On Tuesday November 10, low-wage workers took part in several workplace demonstrations to support the movement for a $15 minimum wage. In Milwaukee, an estimated 1,200 people participated in the struggle for fair wages and immigrant rights. The movement for a $15 minimum wage has been active in Milwaukee for several years, led by the Wisconsin Jobs Now. Tuesday’s actions saw low-wage service workers across the country lead strikes and walkouts against fast-food restaurants. The day of action started early in the morning as workers walked off the job and into the streets, moving from one franchise to the next demanding union recognition and the right to a living wage. The turnout also reflected a massive and vibrant rebuke of the Republican agenda, after a series of national debates that have seen candidates promote a racist discourse against Mexicans and Mexican-Americans. Galvanized by the presence of the third Republican presidential primary debates held downtown at the Milwaukee Theater, crowds of people took over the streets of downtown, representing a wide section of public and private sector unions, student organizations, and Latino and immigrant movement activists.

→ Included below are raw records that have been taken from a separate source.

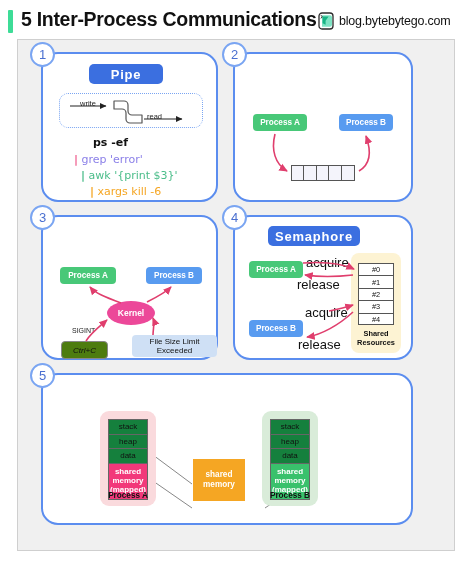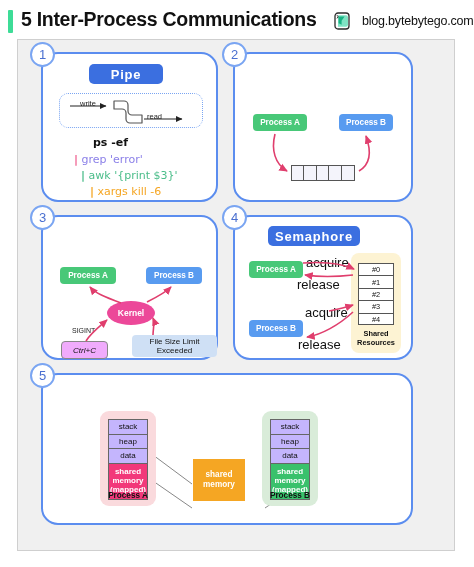"blog.bytebytego.com" .brand { gap: 12px -> 5px; margin-left: 16px -> none }
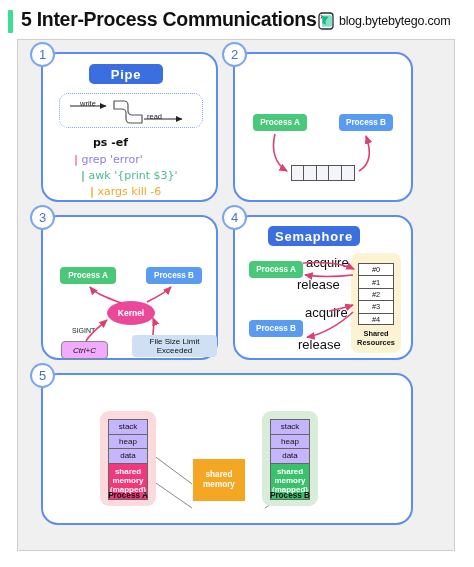"Ctrl+C" .wbox { background: #f0abfc -> #4d7c0f }
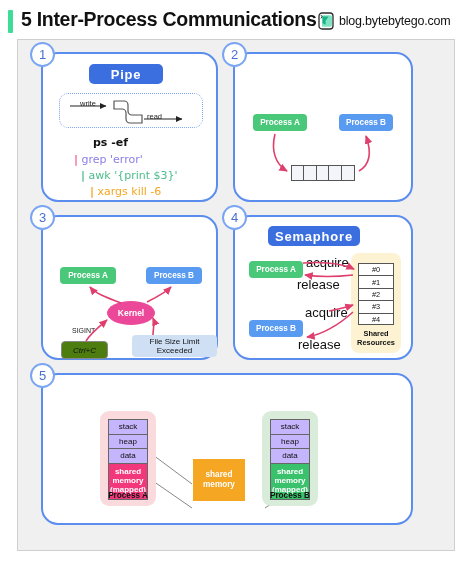"stack" .memtable { background: #c4b5fd -> #15803d }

The pinnacle of Tuesday’s events occurred when the wave of workplace actions combined with the members of several unions and student organizations in a coordinated march against the third Republican presidential debate. The march I had joined arrived at City Hall where more people were already gathering to hear speakers including Nate Hamilton of the Coalition for Justice, Congresswoman Gwen Moore, and veteran union organizer and immigrant rights activist Dolores Huerta. Voces de la Frontera’s march arrived from the South Side, while anti-war activists marched from the MATC campus area to converge on the street outside the debate. I had brought my drum, as I often do to protests and demonstrations, and the echoes of chanting, cheering, and drum beats beneath the archway at City Hall gave the atmosphere a charge of anticipation.

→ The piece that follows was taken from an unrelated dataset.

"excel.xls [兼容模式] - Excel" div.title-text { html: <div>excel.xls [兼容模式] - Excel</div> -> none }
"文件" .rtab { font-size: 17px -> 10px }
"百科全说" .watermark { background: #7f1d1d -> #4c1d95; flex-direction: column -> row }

A block from the theater, a circle of people grew, encompassing the intersection of 4th and Kilbourn. A few counter-protesters scuffled and taunted the marchers. Activists with Youth Empowered in the Struggle (YES), Students for a Democratic Society, and Students for Justice in Palestine set up their amplification system and delivered speeches against the dehumanization of immigrants, the escalation of war and bombings in Syria, the deaths of black people at the hands of police, and attacks on workers’ rights. Overpass Light Brigade’s “holders of the light” framed this gathering with the message “GOP CIRCUS,” lit up in white LEDs. There was something certainly dynamic and charged about being there, feeling like that place had been made more meaningful and unusual by the flows of people. We had certainly attracted the police’s attention, who had erected several enormous lamps over the intersection.
I think that events like these — each protest, demonstration, and rally — ultimately mold the alliances that emerge in the next round of social and political struggle. UWM AAUP’s participation in the struggle for public education and against the corporatization of higher education, is only just beginning. But it may do well to remember that it is emerging in a city that is also fighting back against the consequences of austerity and social injustice on multiple fronts. Our fight might seem like a small part of the struggle in Milwaukee, one where the campus’ slow disaster of budget cuts and fiscal emergency can seem isolated from the rest of the city’s pressing struggles for public education, freedom from police violence, and racial and economic equality. Bridging the broader concerns of“urban” politics with the specific struggle against the imposed fiscal crisis at UWM is a task that local AAUP members can and should make with simple gestures of solidarity and creating an organized presence in community events like November 10’s march. But if Wisconsin’s continuing fiscal emergency, combined with the ongoing senselessness of the Republican debates, offers any indication, there will more opportunities for UWM AAUP to join in Milwaukee’s growing circle of resistance.